Tag Archives: freelance recruitment

Working for overseas clients

It’s twenty years since I first came up with the idea of setting up a small copywriting agency. I was working as a property journalist on a local weekly, while my then-boss attempted to find freelance contributors to augment my own daily output. He consistently chose people within a twenty-mile radius of our office in Glasgow, and they were consistently poor. Before long, inspiration struck – I could be the dependable, high-calibre local freelance writer the market clearly needed.

Two years later, I founded G75 Media, naming it after the suburb of East Kilbride where I was living at the time to emphasise our Lanarkshire origins.
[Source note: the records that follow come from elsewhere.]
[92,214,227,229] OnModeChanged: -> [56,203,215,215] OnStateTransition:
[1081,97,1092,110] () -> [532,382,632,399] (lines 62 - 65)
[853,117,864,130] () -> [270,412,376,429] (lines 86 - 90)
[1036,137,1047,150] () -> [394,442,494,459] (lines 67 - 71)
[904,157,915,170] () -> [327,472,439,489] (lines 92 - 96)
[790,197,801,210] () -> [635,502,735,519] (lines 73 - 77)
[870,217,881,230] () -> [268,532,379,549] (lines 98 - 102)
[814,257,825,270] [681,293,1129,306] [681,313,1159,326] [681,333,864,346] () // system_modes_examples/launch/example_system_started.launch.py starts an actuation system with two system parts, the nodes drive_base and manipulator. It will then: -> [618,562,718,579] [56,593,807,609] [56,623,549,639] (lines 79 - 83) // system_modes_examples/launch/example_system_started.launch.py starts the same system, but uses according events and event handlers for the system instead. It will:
I chose an accountant in Helensburgh, hired a Renfrewshire-based web design company to build the first-generation G75 Media website, and imagined being a local writer for local people across Lanarkshire – or maybe Glasgow if I was feeling adventurous.
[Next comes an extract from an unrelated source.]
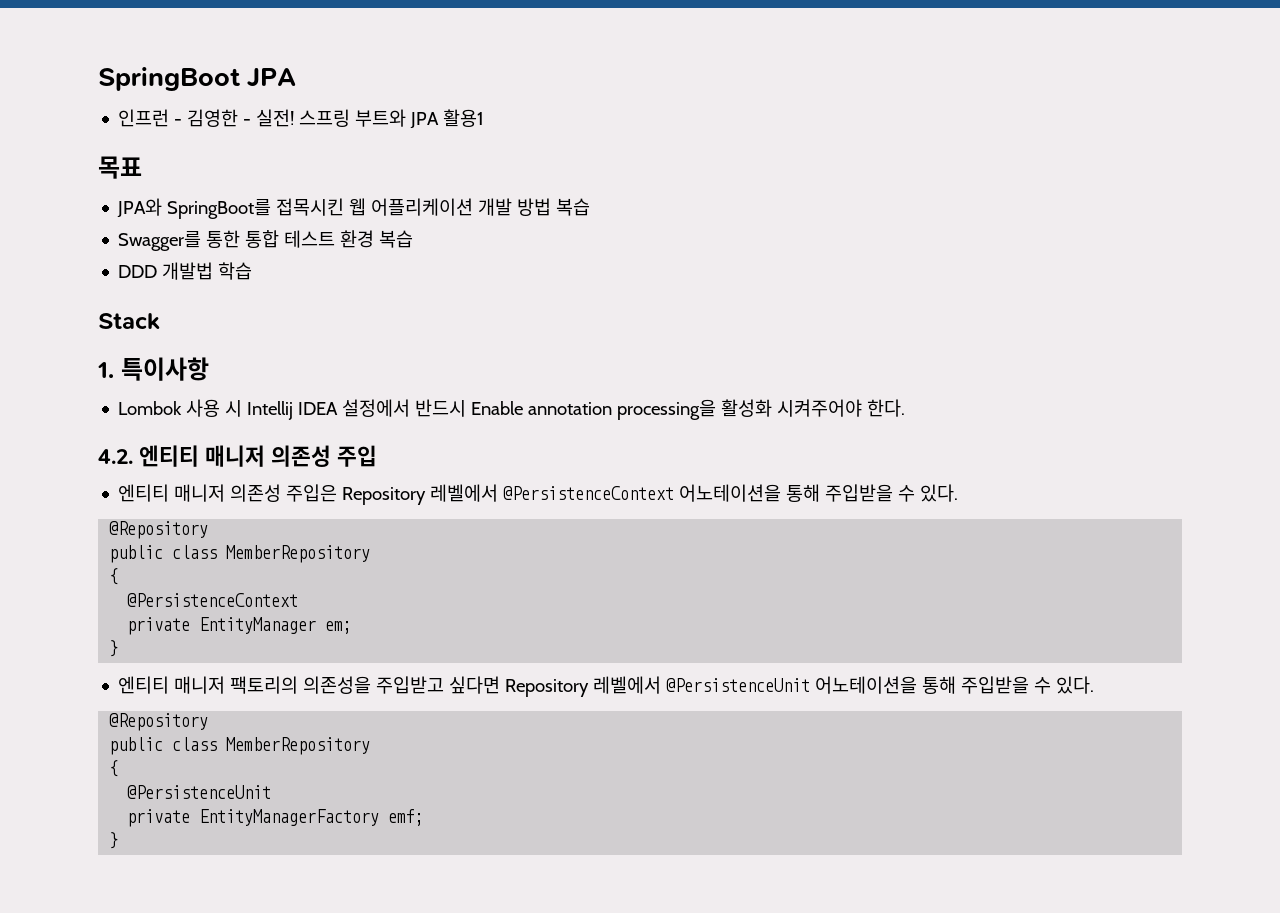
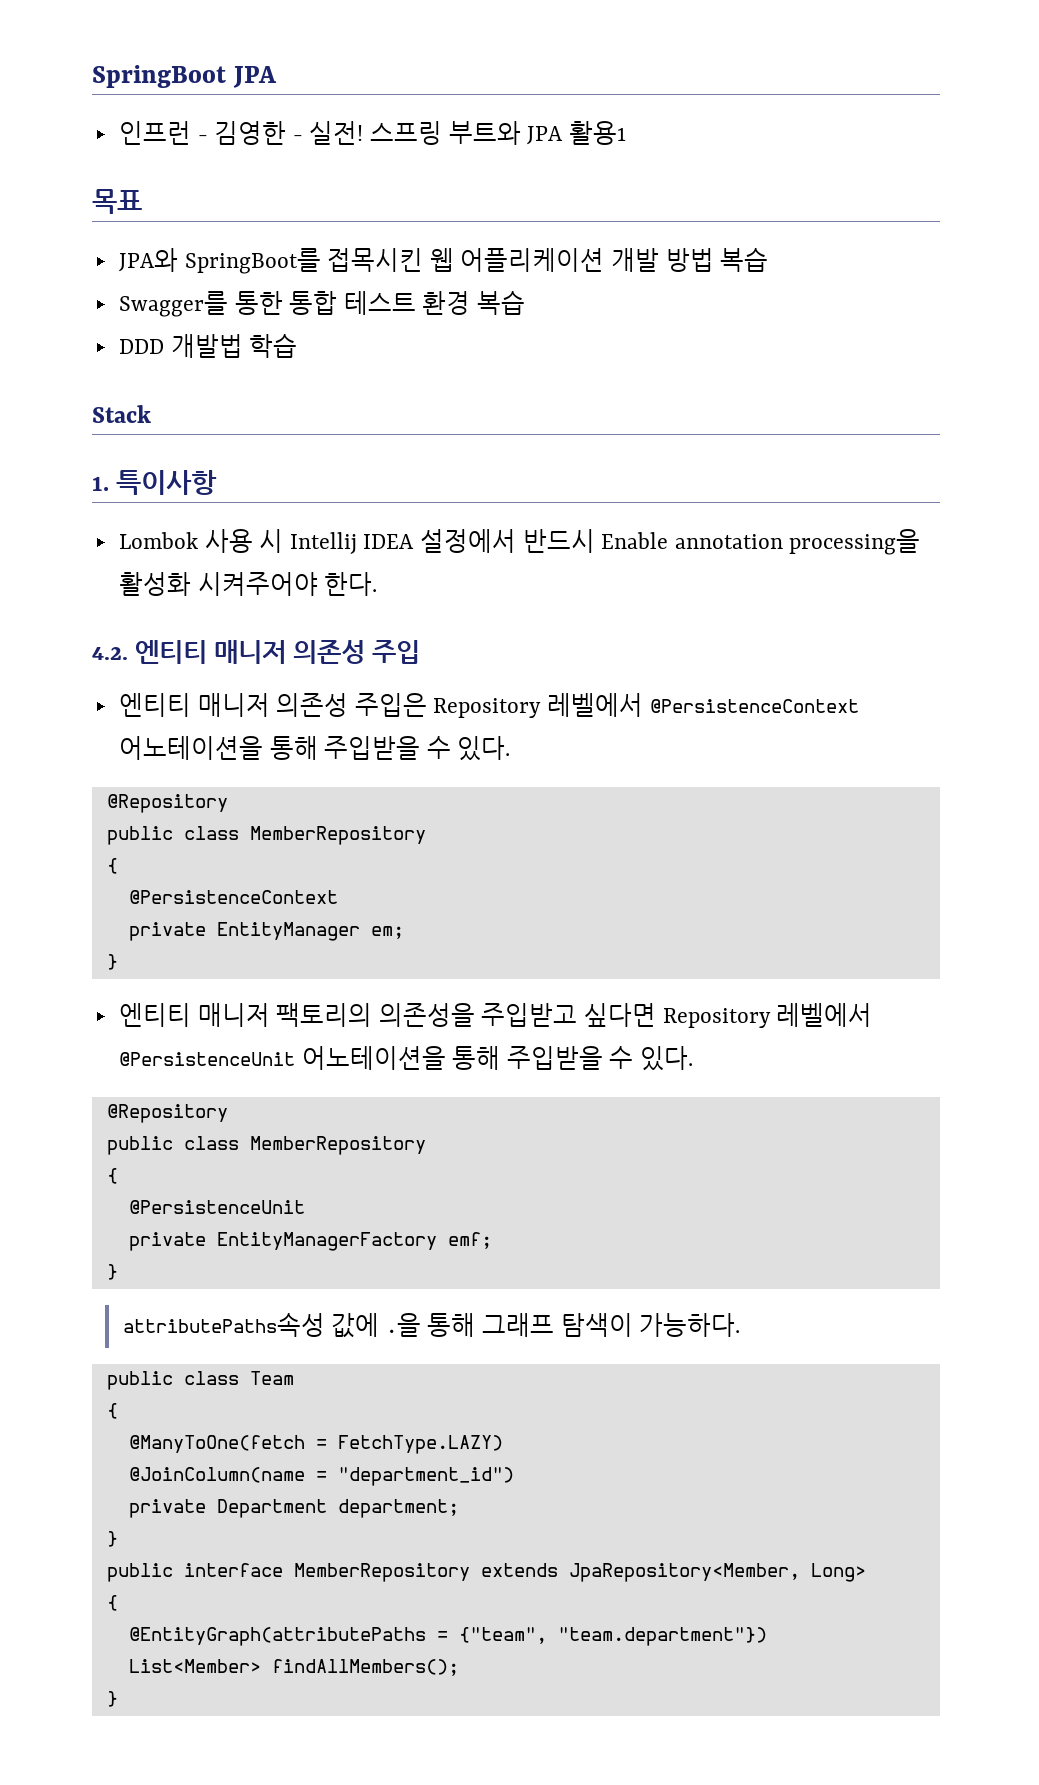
(119, 840) none -> [122,1312,741,1338] [106,1371,294,1390] [106,1403,118,1419] [128,1435,503,1454] [128,1467,514,1486] [128,1499,459,1518] [106,1531,118,1547] [106,1563,866,1582] [106,1595,118,1611] [128,1627,767,1646] [128,1659,459,1676] [106,1691,118,1707] // attributePaths속성 값에 .을 통해 그래프 탐색이 가능하다. // public class Team // { // @ManyToOne(fetch = FetchType.LAZY) // @JoinColumn(name = "department_id") // private Department department; // } // public interface MemberRepository extends JpaRepository<Member, Long> // { // @EntityGraph(attributePaths = {"team", "team.department"}) // List<Member> findAllMembers(); // }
A local business with a global profile

As it transpired, Lanarkshire did not embrace the new copywriting agency at its heart, and Glasgow didn’t rush to engage my services, either. Instead, I worked with companies in Edinburgh and across England, before recruiting my first foreign client in 2015. Since then, I’ve been taken on by overseas clients in the Netherlands, Singapore, Ireland, Australia and America – where a third of today’s G75 Media client roster is headquartered.

Working for overseas clients can be rewarding and inspiring, introducing you to new cultures and offering the prestige of being chosen ahead of that nation’s indigenous freelancers. However, it requires some lateral thinking, a relaxed approach to working hours and an exhaustive knowledge of linguistic idioms in foreign countries. For any freelancers considering the merits of seeking international custom, these are some of the key things to be aware of…

  • 1. Time zones

If you believe work should end at 5pm GMT (or BST), working for overseas clients is not for you. By that time, it’s lunchtime on America’s east coast and Californians are only just firing up their MacBooks. I have emails arriving throughout the evening from my Stateside clients, which I feel obligated to respond to, so they don’t have to wait until the following day to get a reply.
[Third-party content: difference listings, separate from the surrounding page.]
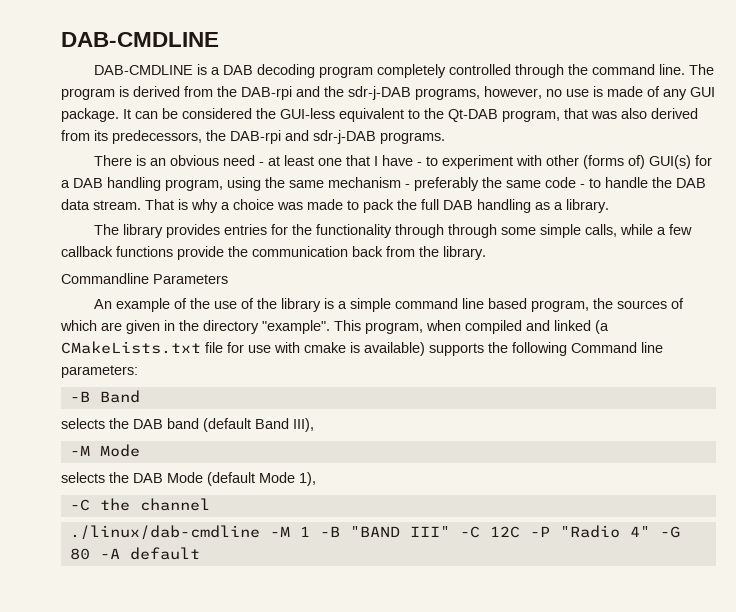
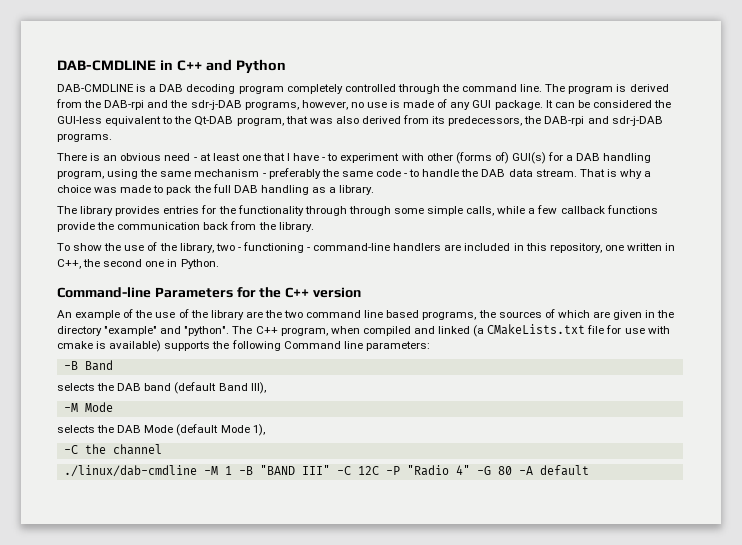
[61,32,219,47] DAB-CMDLINE -> [57,59,286,74] DAB-CMDLINE in C++ and Python
[61,273,228,284] Commandline Parameters -> [57,242,676,253] [57,259,219,269] [57,287,361,298] To show the use of the library, two - functioning - command-line handlers are included in this repository, one written in C++, the second one in Python. // Command-line Parameters for the C++ version
[324,298,392,312] is a simple -> [245,310,304,318] are the two
[531,300,590,312] program, -> [422,311,477,320] programs,
[262,320,361,334] "example". This -> [104,326,278,336] "example" and "python". The C++

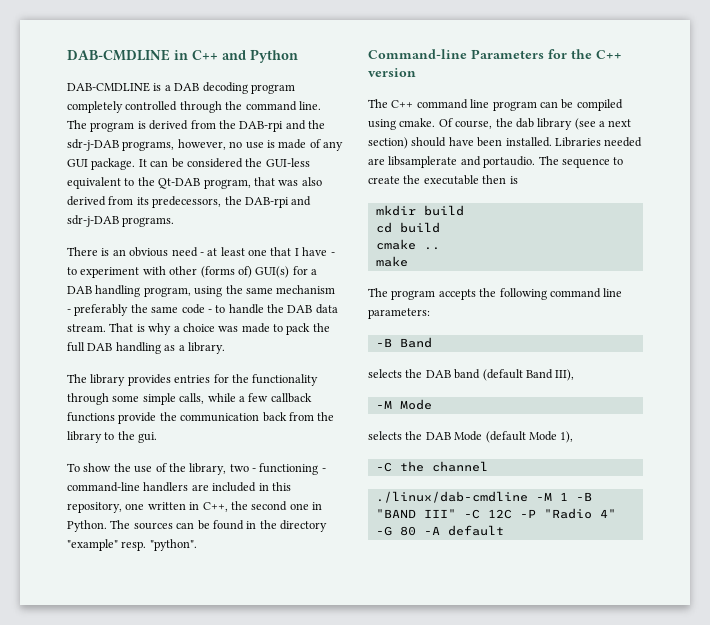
[348,206,391,216] through -> (109, 399) none
[278,222,314,232] library. -> [67,431,158,443] library to the gui.
(219, 264) none -> [110,520,327,532] [67,539,197,551] The sources can be found in the directory "example" resp. "python".
[57,309,675,320] [57,324,670,337] [57,340,211,352] An example of the use of the library are the two command line based programs, the sources of which are given in the directory "example" and "python". The C++ program, when compiled and linked (a CMakeLists.txt file for use with cmake is available) supports -> [368,99,623,111] [368,118,632,130] [368,137,643,149] [368,156,624,168] [368,175,518,185] [375,205,464,216] [375,222,440,233] [375,239,440,250] [375,256,408,267] [368,288,476,300] The C++ command line program can be compiled using cmake. Of course, the dab library (see a next section) should have been installed. Libraries needed are libsamplerate and portaudio. The sequence to create the executable then is // mkdir build // cd build // cmake .. // make // The program accepts
[283,341,341,349] Command -> [549,288,601,298] command

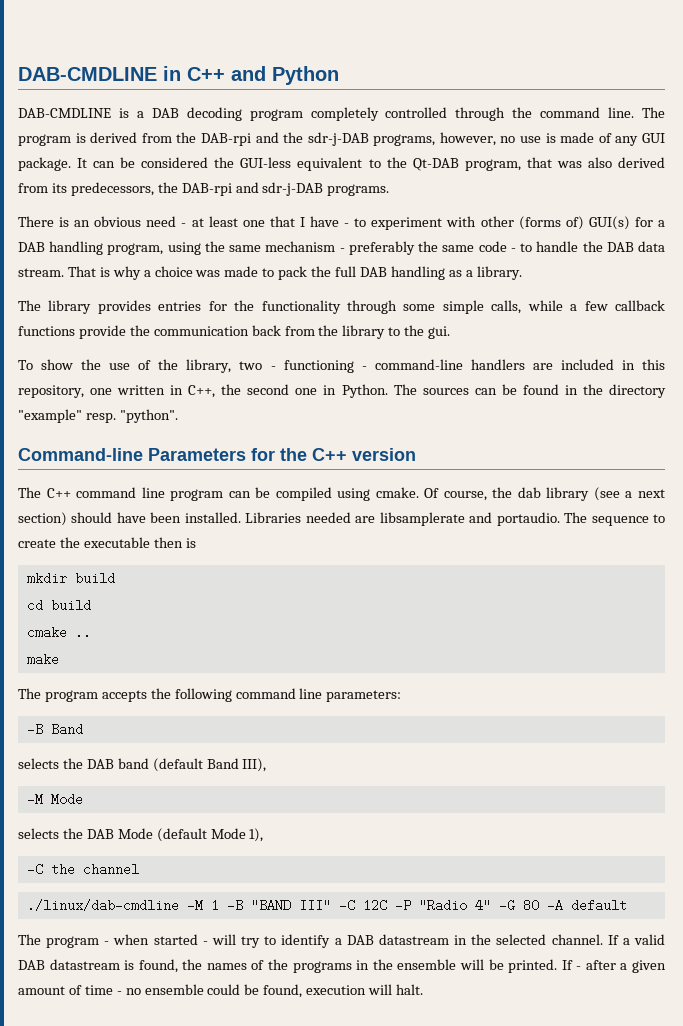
(504, 530) none -> [18,934,665,948] [18,959,666,973] [18,984,424,998] // The program - when started - will try to identify a DAB datastream in the selected channel. If a valid DAB datastream is found, the names of the programs in the ensemble will be printed. If - after a given amount of time - no ensemble could be found, execution will halt.

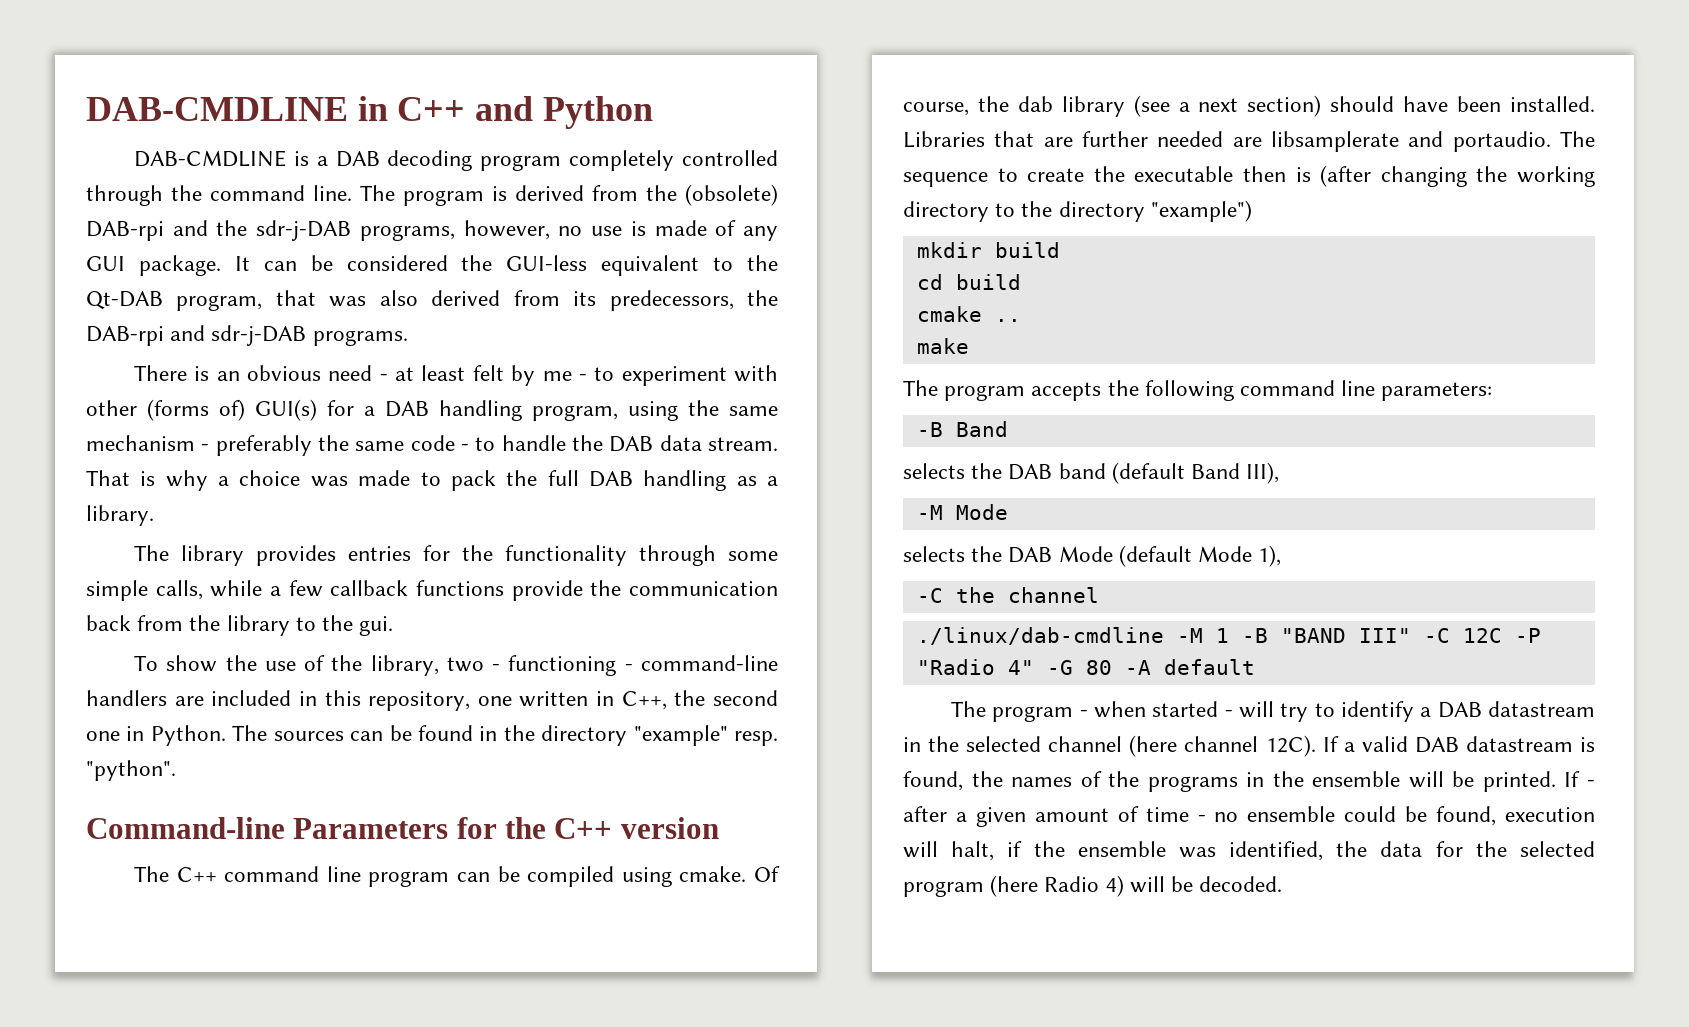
(197, 137) none -> [685,184,778,206] (obsolete)
[242,216,340,227] one that I have -> [472,365,572,386] felt by me
(302, 517) none -> [994,131,1148,147] that are further
(196, 543) none -> [1320,165,1595,187] [903,200,1252,222] (after changing the working directory to the directory "example")
[551,934,603,945] channel. -> [1048,735,1316,757] channel (here channel 12C).
[396,984,424,995] halt. -> [951,841,1595,861] [903,875,1283,897] halt, if the ensemble was identified, the data for the selected program (here Radio 4) will be decoded.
Conversely, Singapore is seven hours ahead of the UK, so if a client emailed me during their working day, it’d be in my inbox as soon as I started work. I’d then feel duty bound to respond straight away to avoid making them wait overnight for a reply. You have to be on constant inbox alert when working for overseas clients, as well as being willing to hold video calls at relatively unsociable hours.

  • 2. Languages

Having grown up in Scotland, I know what words like dreich, scunnered and bampot mean. Having not grown up in Australia, I don’t know their equivalents. Yet working for overseas clients means learning each nation’s slang, syntax and jargon. I write for an American car website every week, where I have to incorporate their nouns, measurement systems and cultural references.

As a freelancer, you’re unlikely to need to know the distinctions between the Portuguese language and its Brazilian counterpart, but an awareness that they’re not the same is beneficial – as is knowing that Brazil speaks Portuguese while the rest of South America uses Spanish. Why? To do with history and empire, which is a whole other kettle of fish from contested waters.

  • 3. Etiquette

I mentioned cultural references in the last section, but working for overseas clients involves far more than respecting their language and not mentioning Gibraltar. It means acknowledging local customs and religious practices/holidays/traditions, right down to adjusting stock email introductions to reflect indigenous habits. It could even mean working over Christmas but not during Eid-al-Fitr.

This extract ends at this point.